SQL Server to PostgreSQL: Converting table structure

We've been working on converting some of our SQL Server apps to PostgreSQL. In this article we'll describe some things to watch out for and provide a function we wrote to automate some of the conversion.

Although both databases are fairly ANSI-SQL compliant, there are still differences with their CREATE TABLE statements, data types, and how they handle other things that makes porting applications not so trivial.

SQL Server and PostgreSQL data type differences and equivalents

Here are a couple of key differences and similarities in data types between the two. Some are easy to resolve and others are not.

For most of the apps we are porting, we don't ever intend to go back nor have it work with anything but PostgreSQL, so we've been taking liberties using syntax that will probably not be portable such as using PostgreSQL array support, complex type, and built-in regular expression support shamelessly just because it makes so many tasks so much succinct and faster.

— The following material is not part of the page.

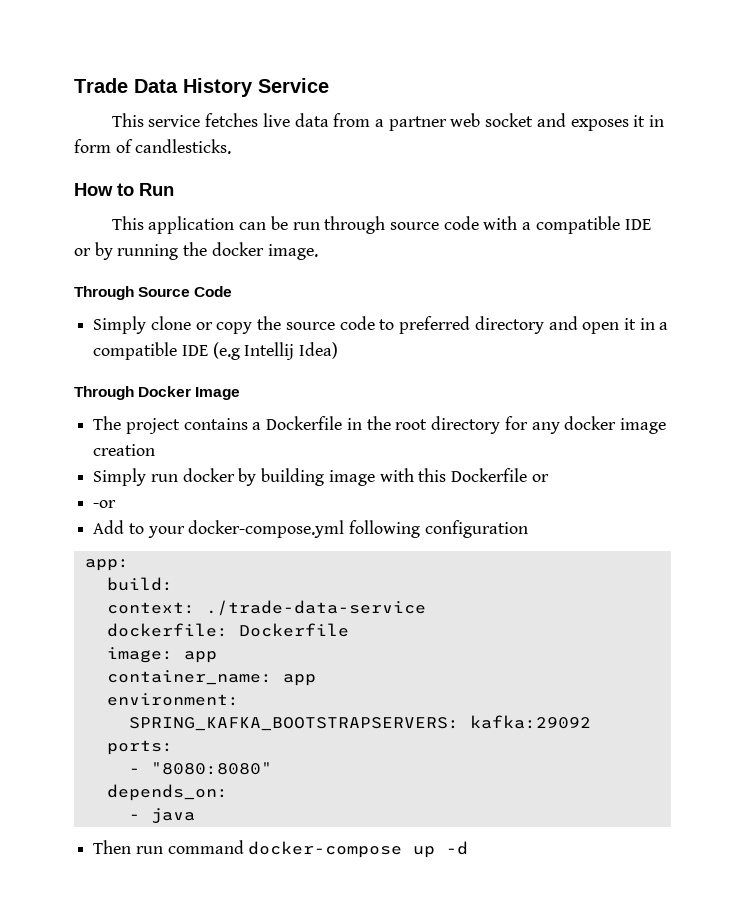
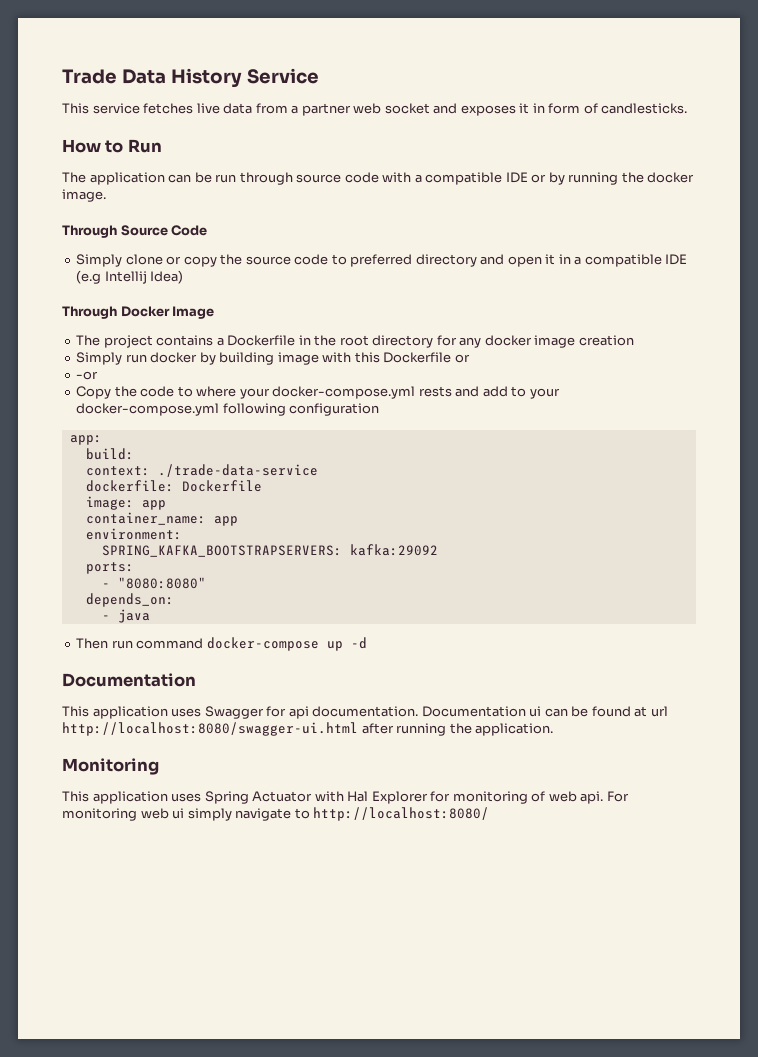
[111,216,144,230] This -> [62,172,86,183] The
[93,520,125,534] Add -> [76,386,508,399] Copy the code to where your docker-compose.yml rests and add
(469, 848) none -> [62,673,196,687] [62,706,668,719] [62,722,554,736] [62,758,159,775] [62,791,629,804] [62,807,490,821] // Documentation // This application uses Swagger for api documentation. Documentation ui can be found at url http://localhost:8080/swagger-ui.html after running the application. // Monitoring // This application uses Spring Actuator with Hal Explorer for monitoring of web api. For monitoring web ui simply navigate to http://localhost:8080/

It's a hard decision to make consciously because of the WHAT IFS (not just about betting on success of PostgreSQL, but the fact that you can't market your work to people who need it to work for a different database platform or even a lower version of a database platform). Product lock-in is a reality even when you have no vendors and when you are using open source. Standards are there to minimize product/vendor lock-in, but they often fall short of covering your needs. Product-lockin is a step that should not be taken lightly and should be considered on an application by application basis. It is best to make the decision consciously and play out the pros / cons of what you are gaining and losing. Most of our apps involve lots of stats, complex analytics of which we've decided it's much more efficient to make the database the engine to perform that than to try to write application code so that it works across multiple database platforms. Database lock-in is the lesser of other evils.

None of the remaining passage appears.